By structured value-generating continuations he was referring to Python generators and by general iteration protocol he was referring to the iterator and iterable protocols that Python already had.

He also posted on his blog this sketch of what it might eventually look like, including array comprehensions:

js> function count(n) {
for (var i = 0; i < n; i++)
yield i;
}
js> g = count(10)
[object Generator]
js> g.next()
0
js> g.next()
1
js> two_to_nine = [i for i in g]
2,3,4,5,6,7,8,9
js> squares_to_20 = [i * i for i in count(20)]
0,1,4,9,16,25,36,49,64,81,100,121,144,169,196,225,256,289,324,361

Array comprehensions actually never made it to the ECMAScript standard but as I write this, my version of Firefox does support some form of it:

> let numbers = [1,2,3];
> [for (i of numbers) i * 2]
Array [ 2, 4, 6 ]

Iteration protocols and generators, on the other hand, did make it to the standard. They ended up a bit different from what was initially sketched but they still captured the essence of what existed in Python. In this article we're going to look at both Python and JavaScript incarnations while reviewing the underlying concepts.

Protocols

Python has the notion of protocol which can be described as an informal interface, not enforced by the compiler but based on conventions and documentation. Among the most well-known Python protocols we can mention descriptor, sequence or file-like objects. Iterable and iterators are also two of these protocols.

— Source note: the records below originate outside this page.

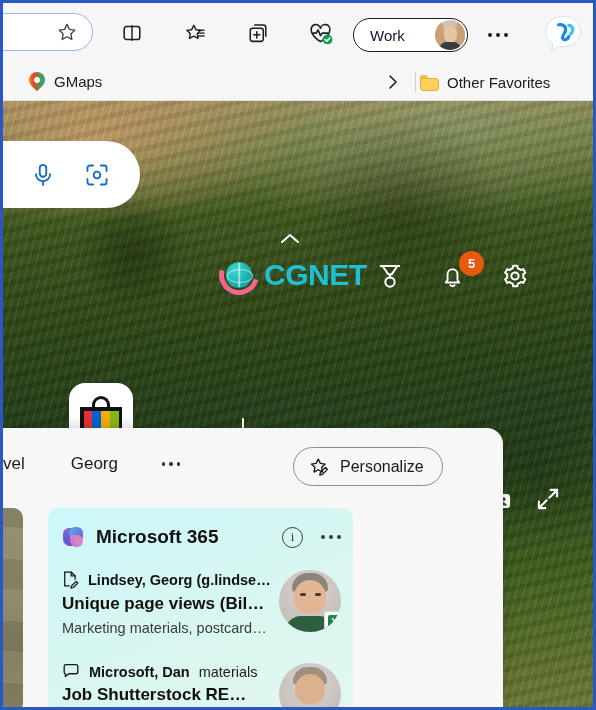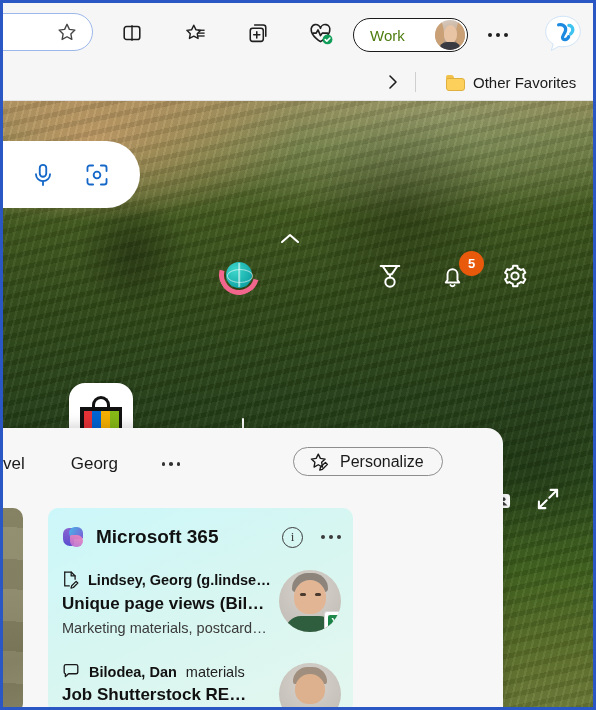"Work" .profile-pill .plabel { color: #4d7c0f -> #0f172a }
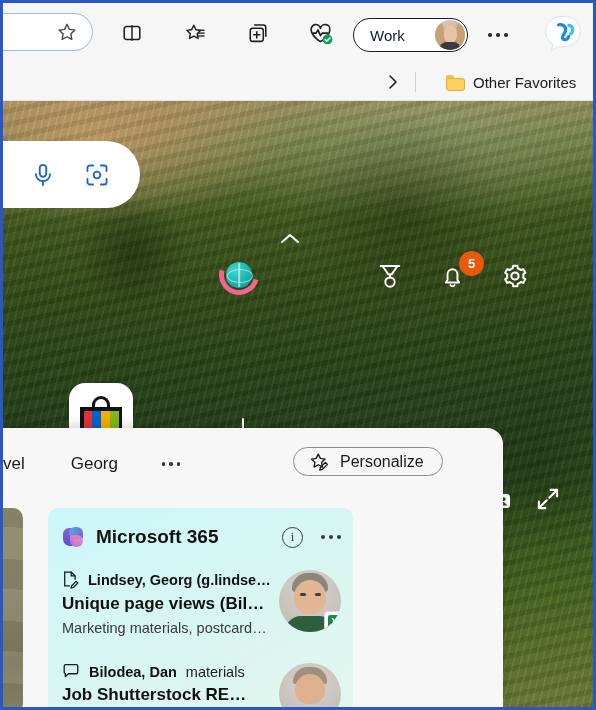"GMaps" div.fav-item { html: none -> <div> <span> <i></i> </span> <span>GMaps</span> </div> }
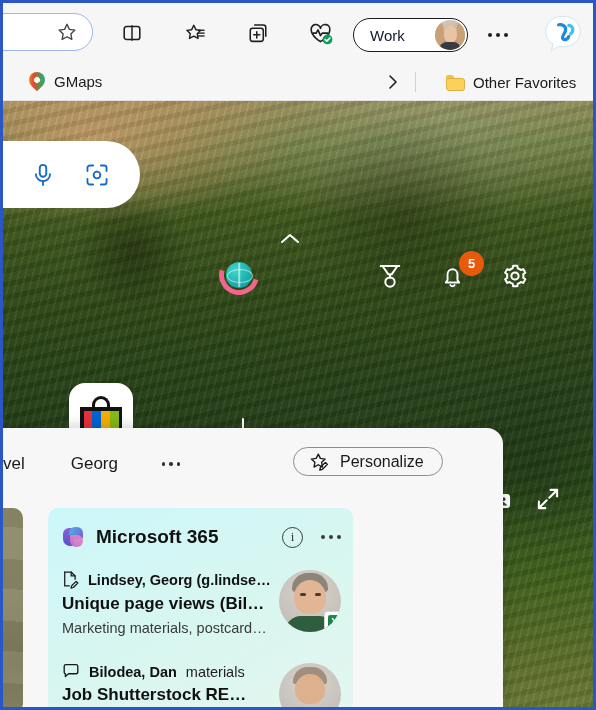"Other Favorites" div.fav-item { left: 436px -> 410px }
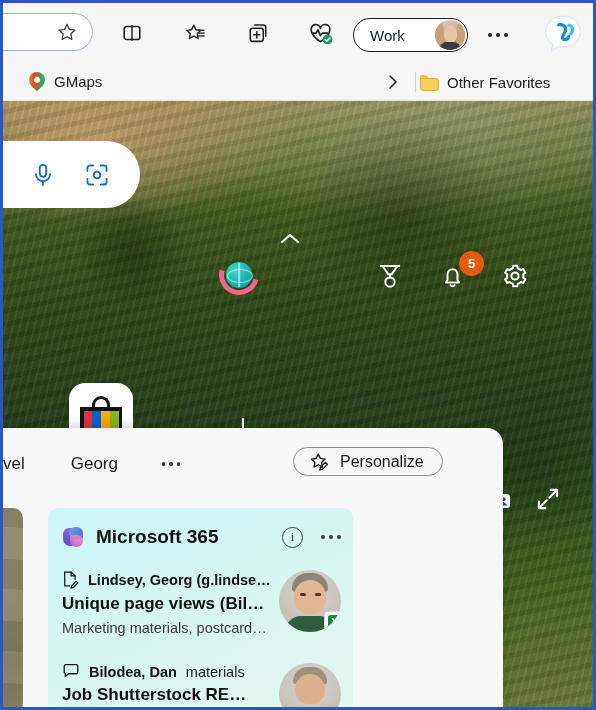"CGNET" span.cg-text { html: none -> <span>CGNET</span> }
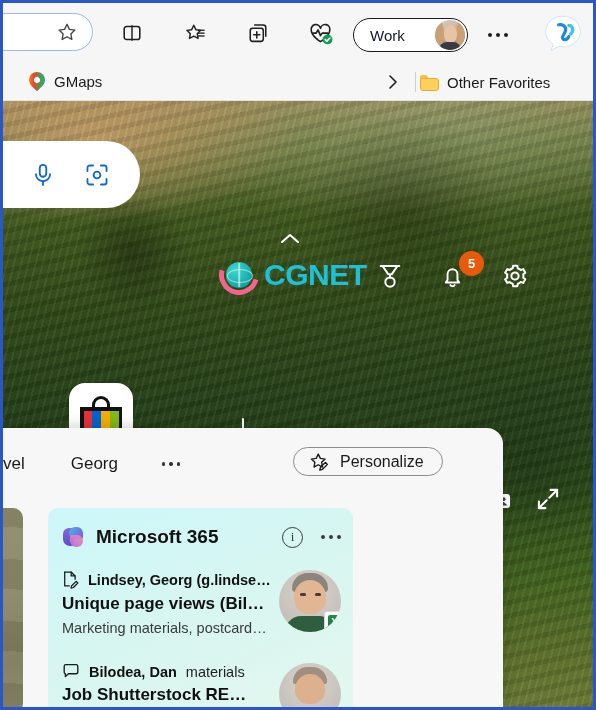"Personalize" .personalize { height: 29px -> 39px }
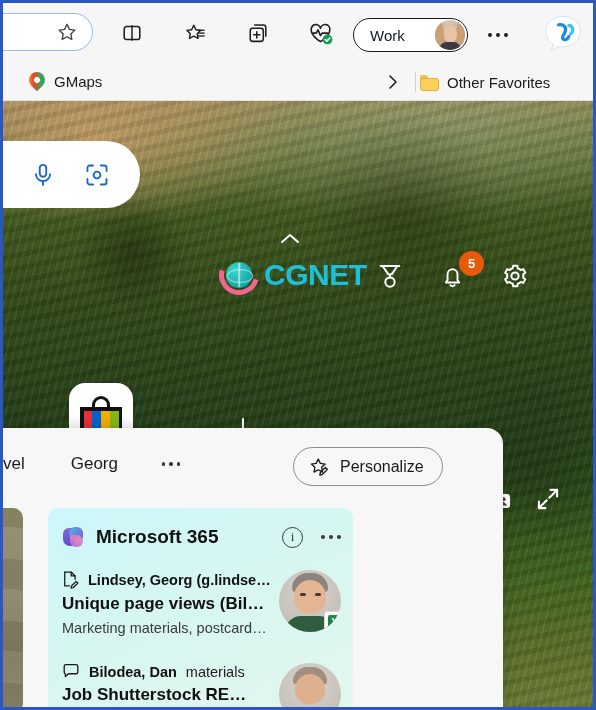"Bilodea, Dan" span.mi-sender { text: Bilodea -> Microsoft }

These protocols are often quite simple and we're perfectly allowed to implement them only partially. By implementing them partially or completely, we increase the chances that our objects will play well with Python built-in functions and standard library modules, which often speak these protocols.

Creating objects that conform to these protocols is at the heart of writing idiomatic Python and the iteration protocols are among the most important ones.

Iterable

In a project I work on, we have web services that take URL parameters with multiple values. To save a bit of URL space, instead of using the usual convention name=value1&name=value2&name=value3, we represent these parameters as comma-separated strings such as value1,value2,value3. Sometimes I need to use these parameters as strings, for instance to construct URLs, and sometimes I need to treat them as collections of values, for instance to loop through them. In order to do that, I'd like to avoid using split and join all over the code to convert between strings and lists. We're going to design a type that allows us to treat these parameters as strings or to iterate on them, depending on the situation.

To conform to the iterable protocol, we need to define a class with a __iter__() method that returns an iterator. The iter function allows us to create an iterator on a list, so we'll delegate to it:

class ListParam:

    def __init__(self, csv_str):
        self.csv_str = csv_str
        self.params = self.csv_str.split(",")

    # Conform to the iterable protocol
    def __iter__(self):
        # Lists are iterables
        # Calling iter on them returns an iterator
        return iter(self.params)

    def __str__(self):
        # Allows the object to be used to format strings
        return self.csv_str

Here is how we can use this class:

>>> from listparam import ListParam
>>>
>>> params = ListParam("one,two,three")
>>>
>>> print("My list param is {}.".format(params))
My list param is one,two,three.
>>>
>>> for param in params:
...     print("One of its params is {}.".format(param))
...
One of its params is one.
One of its params is two.
One of its params is three.

As you can see, we can use the object either in string formatting context or in a for loop and it will do the right thing. That's because the for loop is aware of the iterable protocol. Behind the scene, it actually does the equivalent of the following while loop:

>>> it = iter(params)
>>> while True:
...     try:
...         param = next(it)
...         print("One of its params is {}.".format(param))
...     except StopIteration:
...         break
...
One of its params is one.
One of its params is two.
One of its params is three.

First it calls the iter function on the object, which will trigger a call to its __iter__ method and return an iterator on the list of parameters.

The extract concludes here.